### Task item
Set down each line from the start of the material exactly, please, up to and including the one that contains "-24,7 +24,7 @@".

### Data section
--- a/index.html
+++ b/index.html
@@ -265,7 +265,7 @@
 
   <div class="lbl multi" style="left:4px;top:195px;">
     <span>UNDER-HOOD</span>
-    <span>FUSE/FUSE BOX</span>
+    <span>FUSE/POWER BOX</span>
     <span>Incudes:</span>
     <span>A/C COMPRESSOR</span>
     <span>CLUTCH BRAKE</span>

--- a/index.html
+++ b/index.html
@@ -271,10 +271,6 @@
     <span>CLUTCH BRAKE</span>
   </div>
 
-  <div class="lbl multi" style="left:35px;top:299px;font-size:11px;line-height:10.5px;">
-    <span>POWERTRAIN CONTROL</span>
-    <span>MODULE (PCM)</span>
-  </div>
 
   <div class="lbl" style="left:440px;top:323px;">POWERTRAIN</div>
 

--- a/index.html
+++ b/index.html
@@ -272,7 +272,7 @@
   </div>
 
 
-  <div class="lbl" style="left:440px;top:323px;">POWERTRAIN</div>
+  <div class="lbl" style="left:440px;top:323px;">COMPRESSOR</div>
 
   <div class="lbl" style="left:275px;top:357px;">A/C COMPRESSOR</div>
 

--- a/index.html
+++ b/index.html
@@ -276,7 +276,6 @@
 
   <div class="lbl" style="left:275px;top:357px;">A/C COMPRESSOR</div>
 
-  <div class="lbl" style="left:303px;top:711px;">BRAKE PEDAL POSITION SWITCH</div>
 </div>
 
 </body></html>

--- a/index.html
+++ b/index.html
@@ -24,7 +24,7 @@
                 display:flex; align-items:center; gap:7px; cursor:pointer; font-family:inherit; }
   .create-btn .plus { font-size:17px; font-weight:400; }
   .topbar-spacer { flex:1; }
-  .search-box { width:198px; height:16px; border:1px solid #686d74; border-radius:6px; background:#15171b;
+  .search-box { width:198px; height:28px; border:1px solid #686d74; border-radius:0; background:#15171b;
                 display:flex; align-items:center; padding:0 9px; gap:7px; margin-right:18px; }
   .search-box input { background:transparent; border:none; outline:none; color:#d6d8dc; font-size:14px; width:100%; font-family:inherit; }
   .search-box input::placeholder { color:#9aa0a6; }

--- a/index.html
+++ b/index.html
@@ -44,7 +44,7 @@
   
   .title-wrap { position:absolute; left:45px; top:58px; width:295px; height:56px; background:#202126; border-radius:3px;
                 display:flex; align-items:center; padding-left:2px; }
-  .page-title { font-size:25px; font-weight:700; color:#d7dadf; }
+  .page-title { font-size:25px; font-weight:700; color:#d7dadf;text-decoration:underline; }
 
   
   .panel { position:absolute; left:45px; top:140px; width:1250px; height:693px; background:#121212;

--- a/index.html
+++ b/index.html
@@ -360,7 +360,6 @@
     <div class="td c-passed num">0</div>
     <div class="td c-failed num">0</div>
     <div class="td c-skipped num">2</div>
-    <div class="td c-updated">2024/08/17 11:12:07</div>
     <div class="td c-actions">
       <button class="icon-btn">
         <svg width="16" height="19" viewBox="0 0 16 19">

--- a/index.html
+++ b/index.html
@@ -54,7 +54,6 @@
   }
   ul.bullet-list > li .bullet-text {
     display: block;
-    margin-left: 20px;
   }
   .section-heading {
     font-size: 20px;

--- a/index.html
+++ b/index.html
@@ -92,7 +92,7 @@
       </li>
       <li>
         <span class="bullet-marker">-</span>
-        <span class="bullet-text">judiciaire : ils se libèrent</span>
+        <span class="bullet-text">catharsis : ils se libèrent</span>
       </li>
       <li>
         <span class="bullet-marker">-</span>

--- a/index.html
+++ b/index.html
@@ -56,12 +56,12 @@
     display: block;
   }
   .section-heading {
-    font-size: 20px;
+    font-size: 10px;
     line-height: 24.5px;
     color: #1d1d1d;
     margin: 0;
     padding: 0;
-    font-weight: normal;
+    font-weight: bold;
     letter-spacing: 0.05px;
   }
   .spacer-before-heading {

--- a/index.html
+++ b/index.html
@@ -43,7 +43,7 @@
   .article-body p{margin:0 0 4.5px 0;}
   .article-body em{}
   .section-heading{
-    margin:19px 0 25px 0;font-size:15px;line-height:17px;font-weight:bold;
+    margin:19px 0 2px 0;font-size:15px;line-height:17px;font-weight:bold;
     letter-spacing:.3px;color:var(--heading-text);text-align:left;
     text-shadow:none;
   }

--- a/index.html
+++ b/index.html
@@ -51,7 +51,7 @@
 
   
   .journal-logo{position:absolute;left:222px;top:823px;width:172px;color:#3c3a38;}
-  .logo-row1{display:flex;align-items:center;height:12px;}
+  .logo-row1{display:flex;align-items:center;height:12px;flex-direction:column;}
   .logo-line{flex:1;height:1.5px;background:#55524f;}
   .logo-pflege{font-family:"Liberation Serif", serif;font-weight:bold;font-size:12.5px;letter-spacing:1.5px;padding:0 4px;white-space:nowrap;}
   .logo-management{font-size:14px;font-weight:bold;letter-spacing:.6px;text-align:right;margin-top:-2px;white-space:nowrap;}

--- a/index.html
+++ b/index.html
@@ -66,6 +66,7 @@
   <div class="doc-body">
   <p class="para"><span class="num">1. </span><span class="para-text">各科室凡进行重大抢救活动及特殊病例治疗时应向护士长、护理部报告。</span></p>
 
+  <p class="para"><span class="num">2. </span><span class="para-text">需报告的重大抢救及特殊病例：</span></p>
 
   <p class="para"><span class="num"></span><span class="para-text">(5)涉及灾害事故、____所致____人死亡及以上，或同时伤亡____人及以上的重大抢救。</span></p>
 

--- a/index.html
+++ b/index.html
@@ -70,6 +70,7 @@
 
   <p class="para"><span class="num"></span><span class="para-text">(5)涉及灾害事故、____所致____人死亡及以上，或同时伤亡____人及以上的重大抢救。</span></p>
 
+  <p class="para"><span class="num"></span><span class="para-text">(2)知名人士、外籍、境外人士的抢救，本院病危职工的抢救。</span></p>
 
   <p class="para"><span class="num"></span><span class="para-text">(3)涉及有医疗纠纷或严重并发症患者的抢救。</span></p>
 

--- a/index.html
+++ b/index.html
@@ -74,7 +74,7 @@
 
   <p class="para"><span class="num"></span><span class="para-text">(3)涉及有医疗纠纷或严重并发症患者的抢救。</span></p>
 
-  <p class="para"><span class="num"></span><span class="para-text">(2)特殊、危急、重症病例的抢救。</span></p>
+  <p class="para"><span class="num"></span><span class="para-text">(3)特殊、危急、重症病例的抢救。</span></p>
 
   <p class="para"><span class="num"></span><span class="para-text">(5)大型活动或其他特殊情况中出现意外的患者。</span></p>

### Written response
--- a/index.html
+++ b/index.html
@@ -265,7 +265,7 @@
 
   <div class="lbl multi" style="left:4px;top:195px;">
     <span>UNDER-HOOD</span>
-    <span>FUSE/FUSE BOX</span>
+    <span>FUSE/POWER BOX</span>
     <span>Incudes:</span>
     <span>A/C COMPRESSOR</span>
     <span>CLUTCH BRAKE</span>

--- a/index.html
+++ b/index.html
@@ -271,10 +271,6 @@
     <span>CLUTCH BRAKE</span>
   </div>
 
-  <div class="lbl multi" style="left:35px;top:299px;font-size:11px;line-height:10.5px;">
-    <span>POWERTRAIN CONTROL</span>
-    <span>MODULE (PCM)</span>
-  </div>
 
   <div class="lbl" style="left:440px;top:323px;">POWERTRAIN</div>
 

--- a/index.html
+++ b/index.html
@@ -272,7 +272,7 @@
   </div>
 
 
-  <div class="lbl" style="left:440px;top:323px;">POWERTRAIN</div>
+  <div class="lbl" style="left:440px;top:323px;">COMPRESSOR</div>
 
   <div class="lbl" style="left:275px;top:357px;">A/C COMPRESSOR</div>
 

--- a/index.html
+++ b/index.html
@@ -276,7 +276,6 @@
 
   <div class="lbl" style="left:275px;top:357px;">A/C COMPRESSOR</div>
 
-  <div class="lbl" style="left:303px;top:711px;">BRAKE PEDAL POSITION SWITCH</div>
 </div>
 
 </body></html>

--- a/index.html
+++ b/index.html
@@ -24,7 +24,7 @@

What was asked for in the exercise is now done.